Appena si sono spente le luci è iniziato il bellissimo viaggio nel suono e nello spazio, con i musicisti che gradualmente sono entrati sul palco e hanno intrecciato i suoni dei loro strumenti, costruendo una progressione armonica che, dando l’impressione di essere un’entità biologica in continuo divenire, col passare dei minuti è cresciuta dispiegandosi in una potente forza capace di catturare l’attenzione del pubblico e di svelare mondi sonori di incredibile bellezza melodica. Ascesa e discesa, ogni “atto” ha portato l’uditorio all’apice della maestosità, per farlo “ridiscendere”, come le onde del mare, per accompagnarlo a suon di note ad un nuovo inizio, così per tutta la durata dell’opera ‘Ships’. La potenza e la visione della Baltic Sea Philarmonic ha fornito l’orizzonte sonoro verso cui lasciarsi andare, la voce di Brian Eno, intervenuta nei momenti adeguati, ha accompagnato il pubblico per la durata del viaggio.
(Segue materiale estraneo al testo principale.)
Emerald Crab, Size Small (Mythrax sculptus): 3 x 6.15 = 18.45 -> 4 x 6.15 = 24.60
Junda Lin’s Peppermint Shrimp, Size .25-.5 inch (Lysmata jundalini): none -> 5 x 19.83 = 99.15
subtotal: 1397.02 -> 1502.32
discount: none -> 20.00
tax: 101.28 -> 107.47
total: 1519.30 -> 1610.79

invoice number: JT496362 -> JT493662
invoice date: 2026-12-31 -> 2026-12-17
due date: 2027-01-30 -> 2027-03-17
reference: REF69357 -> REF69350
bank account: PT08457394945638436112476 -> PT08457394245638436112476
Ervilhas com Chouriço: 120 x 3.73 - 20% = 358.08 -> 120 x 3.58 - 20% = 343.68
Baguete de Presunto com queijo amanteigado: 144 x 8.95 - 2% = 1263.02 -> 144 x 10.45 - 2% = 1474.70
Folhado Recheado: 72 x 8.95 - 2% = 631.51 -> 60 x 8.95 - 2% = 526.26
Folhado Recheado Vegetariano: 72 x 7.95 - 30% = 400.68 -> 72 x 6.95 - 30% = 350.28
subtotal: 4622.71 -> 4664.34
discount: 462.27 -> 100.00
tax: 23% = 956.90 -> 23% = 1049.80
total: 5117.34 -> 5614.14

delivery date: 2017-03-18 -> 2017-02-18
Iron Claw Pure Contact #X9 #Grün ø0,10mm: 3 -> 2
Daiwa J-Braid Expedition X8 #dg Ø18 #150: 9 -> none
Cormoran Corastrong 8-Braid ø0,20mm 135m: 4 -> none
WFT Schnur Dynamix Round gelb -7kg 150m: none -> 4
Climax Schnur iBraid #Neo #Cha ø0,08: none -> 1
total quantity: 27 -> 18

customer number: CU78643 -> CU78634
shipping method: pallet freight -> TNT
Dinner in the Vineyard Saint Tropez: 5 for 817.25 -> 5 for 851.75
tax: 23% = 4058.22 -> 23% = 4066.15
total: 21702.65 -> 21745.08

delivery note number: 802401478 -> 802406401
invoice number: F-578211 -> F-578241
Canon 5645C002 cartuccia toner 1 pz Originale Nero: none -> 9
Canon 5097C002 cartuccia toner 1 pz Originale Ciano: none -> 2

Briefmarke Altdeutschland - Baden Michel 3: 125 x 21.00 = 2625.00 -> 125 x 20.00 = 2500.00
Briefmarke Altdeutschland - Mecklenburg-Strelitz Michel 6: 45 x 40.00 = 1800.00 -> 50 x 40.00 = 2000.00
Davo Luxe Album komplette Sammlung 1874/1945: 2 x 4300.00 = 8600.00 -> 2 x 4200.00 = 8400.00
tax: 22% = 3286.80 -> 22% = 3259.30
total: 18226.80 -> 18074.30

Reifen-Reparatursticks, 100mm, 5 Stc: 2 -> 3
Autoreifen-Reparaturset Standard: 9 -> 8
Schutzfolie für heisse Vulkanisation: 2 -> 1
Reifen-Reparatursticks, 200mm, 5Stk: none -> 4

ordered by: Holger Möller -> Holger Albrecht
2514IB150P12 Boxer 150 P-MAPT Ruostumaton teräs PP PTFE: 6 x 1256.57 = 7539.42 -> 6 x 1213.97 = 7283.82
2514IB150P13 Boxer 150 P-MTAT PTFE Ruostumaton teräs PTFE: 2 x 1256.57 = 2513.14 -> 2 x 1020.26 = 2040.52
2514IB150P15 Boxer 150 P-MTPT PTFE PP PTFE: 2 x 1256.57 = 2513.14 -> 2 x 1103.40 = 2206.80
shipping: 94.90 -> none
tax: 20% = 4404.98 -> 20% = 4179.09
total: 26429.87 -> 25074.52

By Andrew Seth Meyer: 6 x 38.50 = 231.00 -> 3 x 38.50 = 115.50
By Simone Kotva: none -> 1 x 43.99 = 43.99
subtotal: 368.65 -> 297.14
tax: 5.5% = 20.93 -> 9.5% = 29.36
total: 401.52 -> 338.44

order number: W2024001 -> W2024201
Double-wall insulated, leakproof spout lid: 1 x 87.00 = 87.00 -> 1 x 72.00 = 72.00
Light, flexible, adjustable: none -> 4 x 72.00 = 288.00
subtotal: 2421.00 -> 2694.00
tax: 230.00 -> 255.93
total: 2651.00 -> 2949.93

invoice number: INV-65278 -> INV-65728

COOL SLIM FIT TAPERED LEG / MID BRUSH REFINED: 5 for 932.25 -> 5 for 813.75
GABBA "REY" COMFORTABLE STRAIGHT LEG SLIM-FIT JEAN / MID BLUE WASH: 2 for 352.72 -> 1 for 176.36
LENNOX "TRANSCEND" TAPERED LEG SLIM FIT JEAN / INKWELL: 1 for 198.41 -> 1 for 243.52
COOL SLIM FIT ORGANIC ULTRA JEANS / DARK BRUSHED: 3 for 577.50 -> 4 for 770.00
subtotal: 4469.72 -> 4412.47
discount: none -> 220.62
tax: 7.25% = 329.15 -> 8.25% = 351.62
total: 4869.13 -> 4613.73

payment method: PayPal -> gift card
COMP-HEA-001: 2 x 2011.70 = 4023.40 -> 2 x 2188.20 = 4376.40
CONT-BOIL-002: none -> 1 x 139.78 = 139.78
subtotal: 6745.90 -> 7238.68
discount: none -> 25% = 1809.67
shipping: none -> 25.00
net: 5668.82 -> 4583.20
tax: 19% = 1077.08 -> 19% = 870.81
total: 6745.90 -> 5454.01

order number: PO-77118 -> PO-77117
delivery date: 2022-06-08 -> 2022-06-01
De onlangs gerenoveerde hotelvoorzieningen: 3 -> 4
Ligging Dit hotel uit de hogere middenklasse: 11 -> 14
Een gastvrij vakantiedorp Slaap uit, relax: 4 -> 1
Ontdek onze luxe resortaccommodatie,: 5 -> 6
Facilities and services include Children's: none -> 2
Alla fine, dopo una standing ovation meritata in un teatro sold out, e un bis necessario, le luci si sono accese e l’indimenticabile viaggio è arrivato a destinazione.
Il giorno dopo il vostro Kathodik man è andato alla Sala delle Colonne di Ca’ Giustinian, per assistere alla consegna del Leone d’Oro alla Carriera 2023 al nostro “non musicista”. Il direttore Lucia Ronchetti ha spiegato la motivazione del premio assegnato a Brian Eno “per la sua ricerca sulla qualità, la bellezza e la diffusione del suono digitale, e la sua concezione dello spazio acustico come strumento compositivo”. Una breve pausa e poi il giornalista Tom Service della BBC Radio 3 ha chiacchierato con Eno, il quale ha raccontato al pubblico degli esordi della sua carriera, della sua filosofia, del suo processo compositivo e in particolare dell’importanza delle Scuole d’Arte inglesi negli anni ‘60, vera fucina di creatori in ogni campo delle arti, incredibile scuola di formazione che ha portato un “non musicista”, come lui ama definirsi, ad incidere in maniera così profonda nella storia della musica.
Conclusa anche questa esperienza, complice il sole e il bel tempo, il vostro eroe ha fatto i bagagli ed è ripartito verso casa. Ma pronto in ogni momento ad una nuova avventura sonora.